Angebote für Fachpersonen

Weiterhin beliebt sind die Workshops für Pädagogen und Betreuungspersonen: Insgesamt neun Anaphylaxie-Workshops mit insgesamt 163 Teilnehmende wurden durchgeführt. Mitgewirkt haben Dr. med. Maria Breiding, Dr. med. Felicitas Belluti, Dr. med. Gerhard Müllner, Dr. med. Annette Carrard sowie Dr. med. Nicole Halbeisen

Fünf Webinare mit insgesamt 168 Teilnehmende richteten sich an medizinische Fachpersonen. Für medizinische Praxisassistentinnen und -assistenten wurden Basiswebinare zu Atopischem Ekzem und Anaphylaxie sowie ein Update-Webinar zum Thema Laborwerte in der Allergologie durchgeführt.

Für die Mütter- und Väterberatung fand im Rahmen des Careum-Lehrgangs «Berater:in frühe Kindheit» ein Kurs zu Atopischem Ekzem, Atemwegsallergien und Asthma angeboten, an dem 17 Personen teilnahmen.

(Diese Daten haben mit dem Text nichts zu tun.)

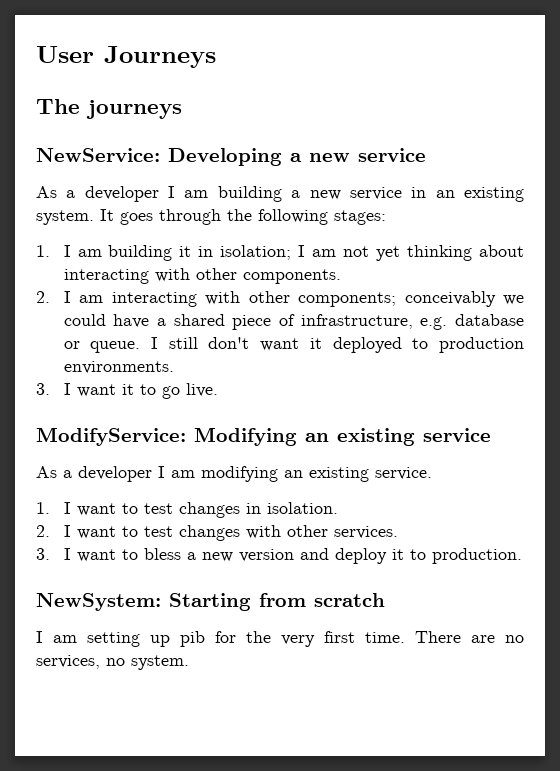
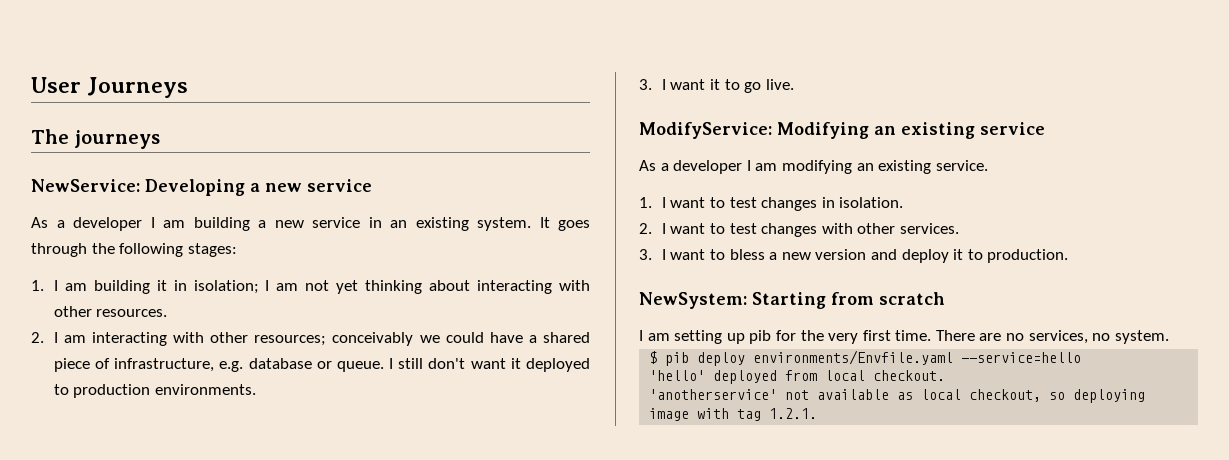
[242,269,341,284] components. -> [96,309,168,317] resources.
[298,292,397,307] components; -> [254,335,327,346] resources;
(189, 662) none -> [649,350,1082,366] [649,370,946,384] [649,389,1146,403] [649,408,818,421] // $ pib deploy environments/Envfile.yaml --service=hello // 'hello' deployed from local checkout. // 'anotherservice' not available as local checkout, so deploying image with tag 1.2.1.

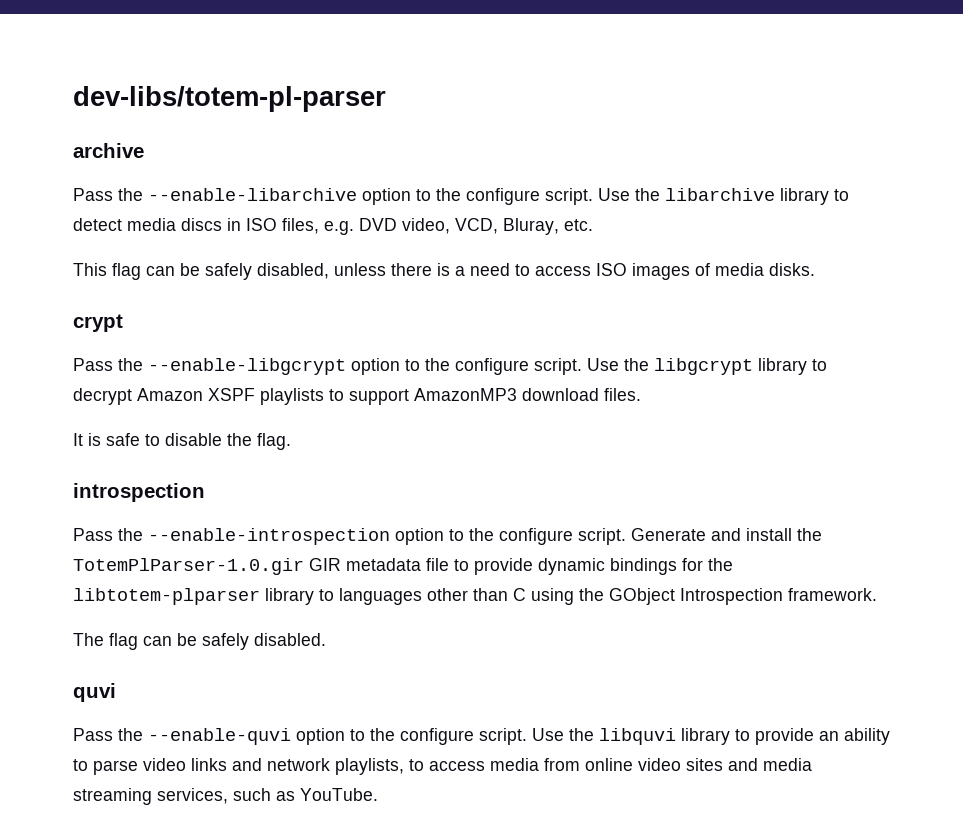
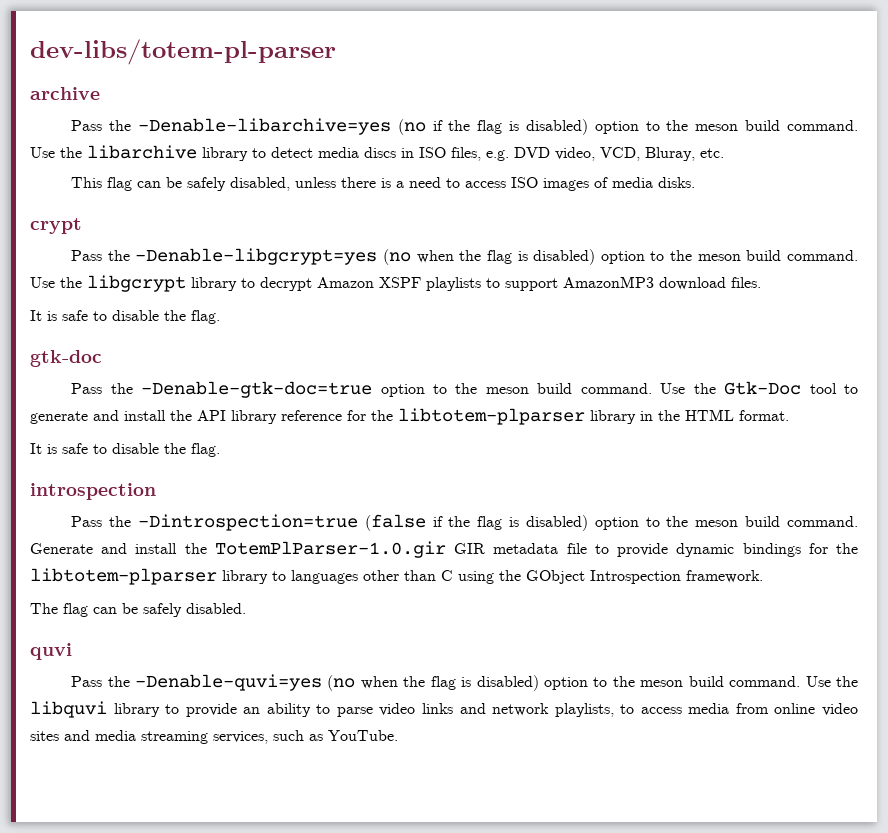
[148,188,593,205] --enable-libarchive option to the configure script. -> [137,118,859,135] -Denable-libarchive=yes (no if the flag is disabled) option to the meson build command.
[148,358,582,375] --enable-libgcrypt option to the configure script. -> [135,248,858,265] -Denable-libgcrypt=yes (no when the flag is disabled) option to the meson build command.
[73,483,205,502] [73,528,626,545] introspection // Pass the --enable-introspection option to the configure script. -> [30,350,102,367] [71,381,859,398] [30,408,789,425] [30,443,220,457] [30,483,156,500] [71,514,859,531] gtk-doc // Pass the -Denable-gtk-doc=true option to the meson build command. Use the Gtk-Doc tool to generate and install the API library reference for the libtotem-plparser library in the HTML format. // It is safe to disable the flag. // introspection // Pass the -Dintrospection=true (false if the flag is disabled) option to the meson build command.
[148,728,527,745] --enable-quvi option to the configure script. -> [135,674,801,691] -Denable-quvi=yes (no when the flag is disabled) option to the meson build command.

Im Jahr 2025 verfügten 712 Apotheken – darunter 28 private Apotheken und 10 Apothekengruppierungen – über eine Lizenz für den AllergieCheck® und berieten ihre Kundschaft zu Atemwegsallergien.

Die AllergieCheck®-Grundkurse für Fachpersonen wurden im Blended-Learning-Format durchgeführt und kombinierten E-Learning-Module, individuelle Tests in der Apotheke sowie ein abschliessendes Webinar. Insgesamt nahmen 616 Fachpersonen an 16 Live-Webinaren und den zugehörigen E-Learning-Angeboten in deutscher, französischer und italienischer Sprache teil. Neu eingeführt wurde ein eigenständiger Vertiefungskurs im E-Learning-Format, die 530 Personen absolvierten.

Im Sommer 2025 nahmen 27 Jugendliche aus der Deutsch- und Westschweiz an der Lagerwoche in Saanenmöser (BE) teil. Sie erlebten abwechslungsreiche Aktivitäten in der Natur und eine unterstützende Gemeinschaft. Das Lager bot allergiebetroffenen Kindern und Jugendlichen eine wertvolle Auszeit vom Alltag. Die medizinische Betreuung erfolgte durch Dr. med. Felicitas Bellutti (UKBB).

aha! Allergiezentrum Schweiz setzte sich im Berichtsjahr dafür ein, dass die Perspektiven der Betroffenen in der Forschung Gehör finden, etwa mit der Rekrutierung von Teilnehmenden für die Studie Lactobreath der ETH Zürich, USZ und Agroscope. Ausserdem arbeitete aha! an einem Forschungsantrag zum Projekt «Topisches Schneckenschleim-Präparat bei Dermatosen» (SNAIL). Dafür wurde eine anonyme Online-Umfrage entwickelt, an der über 100 Personen teilnahmen. Damit stärkt aha! Allergiezentrum Schweiz die Ausrichtung von Forschungsprojekten an den Bedürfnissen der Betroffenen.

Die Stiftung präsentierte sich 2025 an wichtigen Kongressen, Tagungen und Fachveranstaltungen (um nur einige zu nennen) und stärkte damit ihre Präsenz in der Fachwelt. Sie machte ihre Angebote einem breiten Fachpublikum bekannt, vertiefte bestehende Kontakte und erweiterte ihr Netzwerk gezielt. Vertreten war sie unter anderem an der AIU-Tagung, der Journée Romande de l’Allergologie, dem SGAI-Kongress, dem SGDV-Kongress sowie am FOMF Update Allergologie.